Cronaca / Valchiavenna
Giovedì 24 Aprile 2025
Tragedia di Delebio. «Ci ha presi a fucilate alle spalle»
Parla Italo Acquistapace, l’imprenditore colpito insieme a un collaboratore dal novantenne poi suicida. «Non avevo capito nulla finché non ho visto il sangue, poi il secondo sparo e Massimo diceva “non vedo più niente”»
Delebio
«Non posso dire di avere visto la morte in faccia perchè sono stato colpito alle spalle dalle fucilate. Petrone non l’ho visto, nè sentito. A un certo punto, mentre ero su una scala ad operare con un demolitore ho avvertito il rumore delle esplosioni, poco dopo il sangue mi scendeva sulla maglietta. Per alcuni interminabili secondi manco l’avevo notato, il sangue. Non ho fatto neppure in tempo a chiedere al mio amico e collaboratore imbianchino, Massimo Biocca, 50 anni, di Regoledo, il quale da qualche tempo ora vive pure lui nel mio paese: ’Ma cosa sta succedendo ? Perchè mi scende sangue sulla maglia?’ che il signor Petrone, uscito di casa, ha sparato un’altra volta...».
Inizia così il racconto di Italo Acquistapace, 53 anni, titolare di una ditta artigiana specializzata in servizi e impianti idraulici, che martedì pomeriggio ha rischiato di morire a Delebio, colpito dalle fucilate del novantenne Francesco Petrone nel vicolo Monticelli, dove è in avanzata fase di ritrutturazione l’edificio acquistato due anni fa dal piccolo imprenditore.
«Alla seconda fucilata - racconta ancora Acquistapace, da poche ore dimesso dall’ospedale e rientrato a casa a Piantedo - il Massimo mi ha gridato: ’Non ci vedo più, non ci vedo più’. Infatti lui ora è ancora ricoverato in ospedale perchè ha una situazione molto delicata a un occhio, prima di intervenire aspettano che cali l’infezione. Quel pomeriggio sono stato trasportato in ambulanza all’ospedale di Gravedona: un’attesa di 8 ore, una Tac e poi mi hanno rimandato a casa dicendomi che fra 10 giorni per una visita dal neurochirurgo. Per loro si trattava di semplici escoriazioni superficiali. Alla sera in auto, per i dolori, mi sono recato all’ospedale Manzoni di Lecco.

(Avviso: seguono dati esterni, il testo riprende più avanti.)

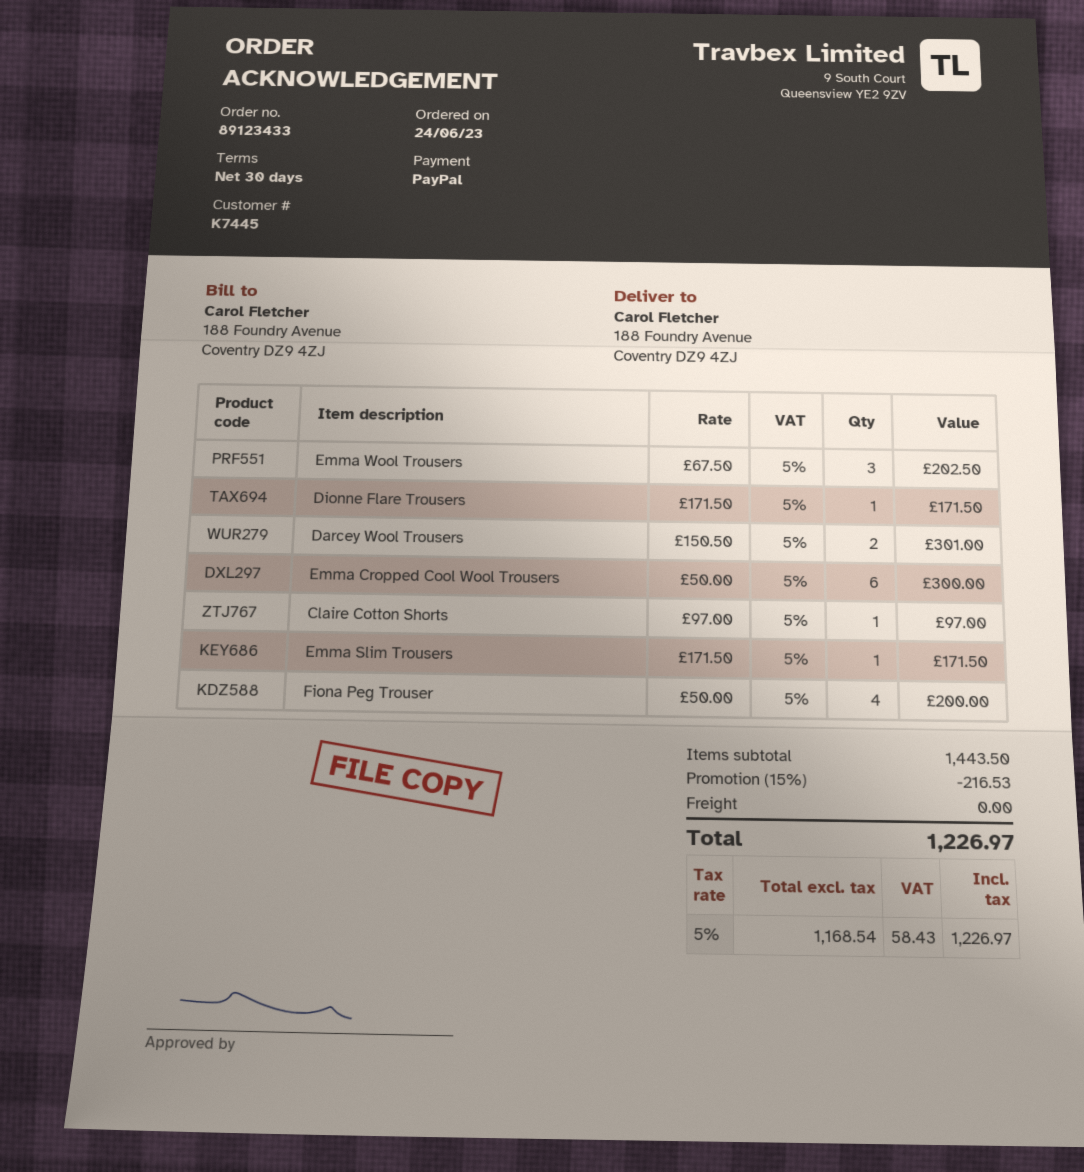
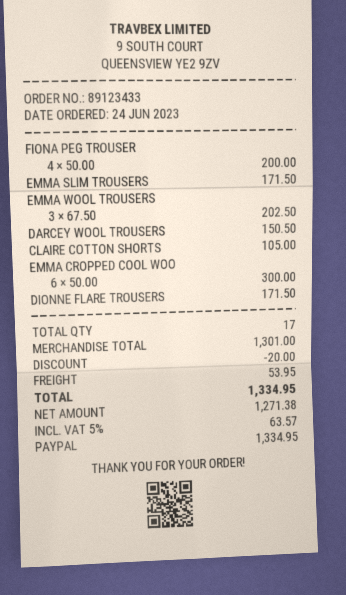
Darcey Wool Trousers: 2 x 150.50 = 301.00 -> 1 x 150.50 = 150.50
Claire Cotton Shorts: 1 x 97.00 = 97.00 -> 1 x 105.00 = 105.00
subtotal: 1443.50 -> 1301.00
discount: 216.53 -> 20.00
shipping: 0.00 -> 53.95
net: 1168.54 -> 1271.38
tax: 5% = 58.43 -> 5% = 63.57
total: 1226.97 -> 1334.95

Mi hanno estratto una ventina di schegge, tante dalla testa: un misto di piombo e calcestruzzo perchè i pallini del fucile dello sparatore rimbalzando contro la parete dell’edificio mi tornavano addosso con anche la calce. Ora ho ancora 2 schegge: una a mezzo centimetro da una vertebra e l’altra a un centimetro dalla carotide sul collo. Dovrò recarmi in ospedale a Milano per la rimozione. La mia prognosi non può ancora essere definita».
Il racconto prosegue: «Quando mi sono reso conto di quanto accaduto ho subito detto a mio figlio Loris, mio collaboratore in azienda, e presente, di chiamare subito i carabinieri. Temevo fortemente, infatti, che Petrone potesse sparare anche ad altri. Aveva uno sguardo, in quel momento, che terrorizzava. E quando si lamentava dei rumori - qualche rumore essendoci il cantiere autorizzato c’era evidentemente, ma quando abbiamo lavorato all’interno non si sentivano - mai avrei pensato che potesse succedere una cosa simile. Anche perchè ignoravo che avesse armi in casa, altrimenti avrei avuto paura per i suoi recenti atteggiamenti aggressivi e quindi avrei informato le forze dell’ordine».

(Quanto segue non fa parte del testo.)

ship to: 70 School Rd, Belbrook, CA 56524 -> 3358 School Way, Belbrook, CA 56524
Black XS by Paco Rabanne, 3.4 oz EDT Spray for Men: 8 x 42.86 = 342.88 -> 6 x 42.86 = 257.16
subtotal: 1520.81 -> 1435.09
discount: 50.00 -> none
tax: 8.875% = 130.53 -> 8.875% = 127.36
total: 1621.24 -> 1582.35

Gli accertamenti investigativi, da parte dei carabinieri della Compagnia di Chiavenna, non si sono ancora conclusi a Delebio, teatro l’altro pomeriggio di un grave fatto di sangue. Ma la vicenda è sufficientemente chiara nei suoi drammatici contorni.

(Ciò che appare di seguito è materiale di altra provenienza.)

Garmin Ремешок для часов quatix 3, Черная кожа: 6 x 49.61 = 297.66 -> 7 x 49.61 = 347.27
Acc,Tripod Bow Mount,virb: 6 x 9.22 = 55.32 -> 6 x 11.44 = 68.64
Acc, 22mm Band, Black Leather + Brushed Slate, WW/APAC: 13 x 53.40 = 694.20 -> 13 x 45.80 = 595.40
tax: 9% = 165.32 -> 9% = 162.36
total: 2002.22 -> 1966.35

Al punto che ieri la Procura di Sondrio, diretta da Piero Basilone, ha disposto alle 13 la semplice ricognizione cadaverica sulla salma dell’anziano, senza ricorrere all’autopsia ritenuta non necessaria. L’imbianchino di Regoledo, frazione di Cosio Valtellino, resta tuttora ricoverato per le complicanze all’occhio.
Gli spari, secondo alcune testimonianze, sarebbero stati complessivamente quattro. I militari della Compagnia di Chiavenna hanno rinvenuto nell’alloggio della vittima un piccolo arsenale. Il morto, infatti, possedeva due pistole - una delle quali è quella che ha usato per suicidarsi con un colpo alla tempia, forse vinto dal rimorso convinto di avere commesso qualcosa di irreparabile - e quattro fucili. Si tratterebbe di armi, secondo quanto emerso dai primi accertamenti, tutte legalmente detenute.